George Henderson "Dude" Brown, 79, a Washington jazz drummer who began his career as a teenager playing with pianist Jelly Roll Morton on U Street NW and who later toured with Louis Armstrong and other jazz greats, died Aug. 19 at his home in Washington. He had a heart ailment.

Mr. Brown played locally at venues that included Blues Alley, the One Step Down, Wolf Trap and the Mayfair, often accompanying pianist John Eaton. He also performed on an Eaton program about composer and orchestra leader Duke Ellington.

He toured with Sonny Stitt, Lionel Hampton, Gene Ammons and Illinois Jaquette and also had played with Shirley Horn, Billy Taylor, Clark Terry, Thad Jones and others. He also recorded locally.

In between jobs, he taught drums privately in Washington.

Mr. Brown was a superb drummer, and he loved to perform, fellow musicians said. But he was known as a mercurial figure and as something of a character who would walk away from a job if displeased.

It was part of the Dude Brown legend, Eaton recalled, that while touring with Louis Armstrong in the late 1940s, Mr. Brown packed up and left when the world-famous trumpeter asked him to play something differently. Mr. Brown "had become part of the militant bebop movement" at that point in his career, Eaton said. Armstrong was still playing more traditional jazz.

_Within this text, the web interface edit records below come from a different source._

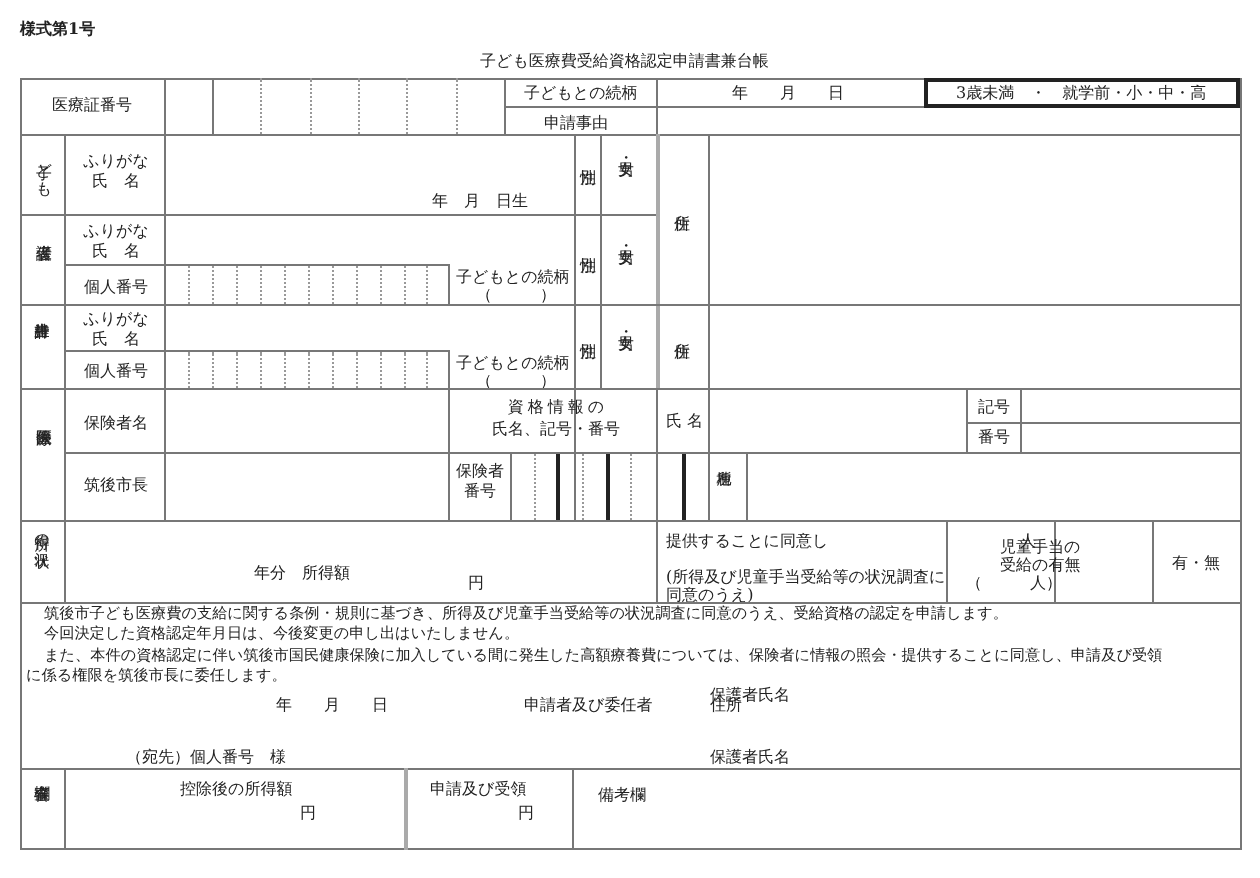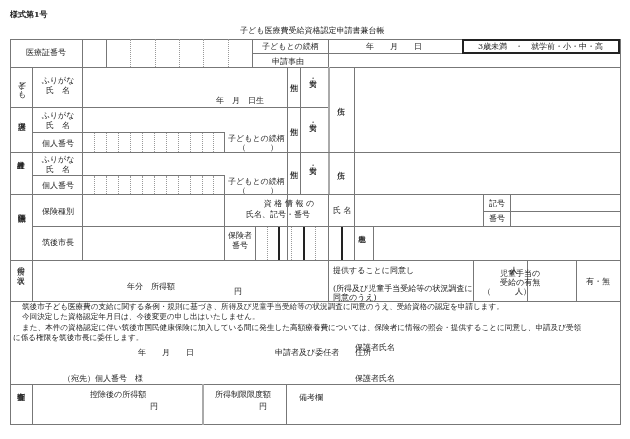--- a/index.html
+++ b/index.html
@@ -126,7 +126,7 @@
 <div class="hl" style="left:32px;top:226px;width:193px;"></div>
 <div class="hl" style="left:224px;top:226px;width:397px;"></div>
 <div class="vl" style="left:224px;top:194px;height:67px;"></div>
-<div class="t center" style="left:239px;top:199px;width:100px;">資 格 情 報 の</div>
+<div class="t center" style="left:228px;top:199px;width:100px;font-family:Liberation Serif, serif;">資 格 情 報 の</div>
 <div class="t center" style="left:228px;top:210px;width:100px;">氏名、記号・番号</div>
 <div class="vl" style="left:328px;top:194px;height:32px;"></div>
 <div class="t" style="left:333px;top:206px;">氏 名</div>

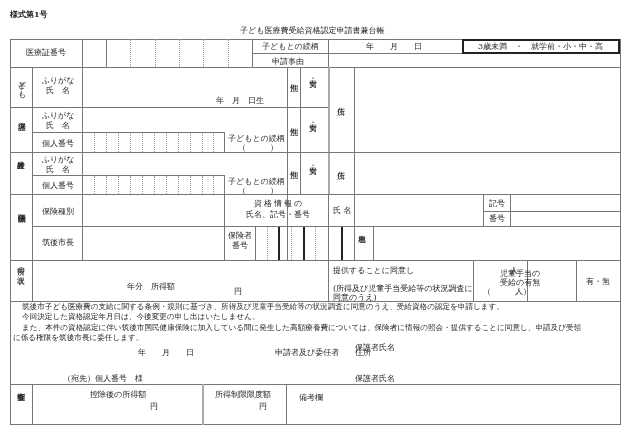--- a/index.html
+++ b/index.html
@@ -121,7 +121,7 @@
 <div class="hl" style="left:10px;top:194px;width:611px;"></div>
 
 <div class="t vert" style="left:17px;top:208px;">医療保険</div>
-<div class="t center" style="left:36px;top:207px;width:44px;">保険種別</div>
+<div class="t center" style="left:36px;top:207px;width:44px;">保険者名</div>
 <div class="field" style="left:83px;top:195px;width:141px;height:31px;"></div>
 <div class="hl" style="left:32px;top:226px;width:193px;"></div>
 <div class="hl" style="left:224px;top:226px;width:397px;"></div>

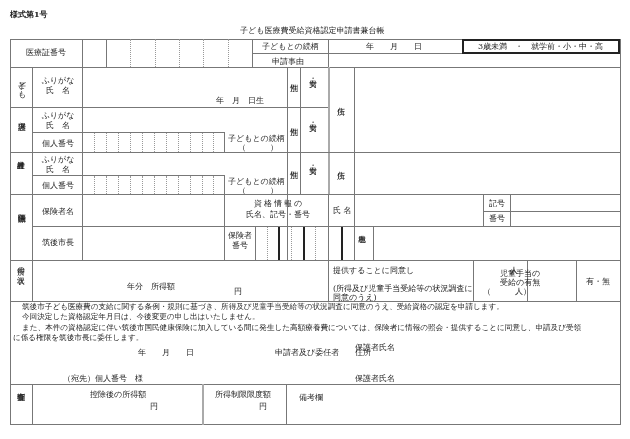--- a/index.html
+++ b/index.html
@@ -182,7 +182,7 @@
 <div class="t" style="left:22px;top:324px;font-size:7.6px;">また、本件の資格認定に伴い筑後市国民健康保険に加入している間に発生した高額療養費については、保険者に情報の照会・提供することに同意し、申請及び受領</div>
 <div class="t" style="left:13px;top:334px;font-size:7.6px;">に係る権限を筑後市長に委任します。</div>
 <div class="t" style="left:138px;top:348px;">年　　月　　日</div>
-<div class="t" style="left:275px;top:348px;text-align:right;">申請者及び委任者</div>
+<div class="t" style="left:262px;top:348px;text-align:right;">申請者及び委任者</div>
 <div class="t" style="left:355px;top:348px;">住所</div>
 <div class="t" style="left:355px;top:343px;">保護者氏名</div>
 <div class="t" style="left:355px;top:374px;">保護者氏名</div>

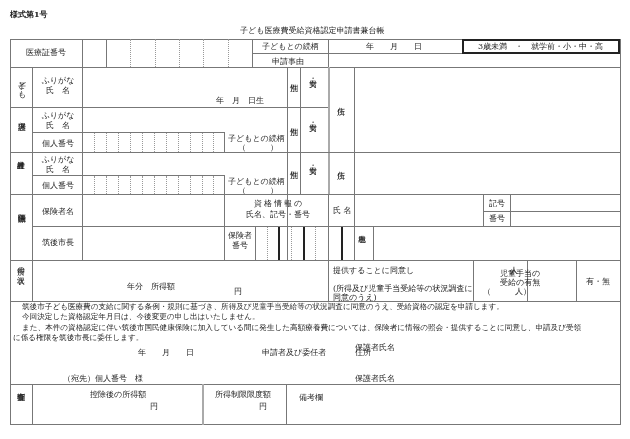--- a/index.html
+++ b/index.html
@@ -197,7 +197,7 @@
 <div class="t" style="left:150px;top:402px;">円</div>
 <div class="field" style="left:33px;top:385px;width:168px;height:40px;"></div>
 <div class="vl" style="left:202px;top:384px;height:41px;border-left-width:2px;border-color:#aaa;"></div>
-<div class="t" style="left:215px;top:390px;">所得制限限度額</div>
+<div class="t" style="left:215px;top:390px;">申請及び受領</div>
 <div class="t" style="left:259px;top:402px;">円</div>
 <div class="field" style="left:204px;top:385px;width:82px;height:40px;"></div>
 <div class="vl" style="left:286px;top:384px;height:41px;"></div>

"Dude," Mr. Brown was said to have retorted as he dismantled his drum set, "I don't play that way."

Mr. Brown's marriage to Sarah Brown ended in divorce.

Survivors include four children, Joyce Middleton of District Heights, Sylvester Brown of Landover and Jeannette Brown and Joanne Badgett, both of Washington; 10 grandchildren; and three great-grandchildren.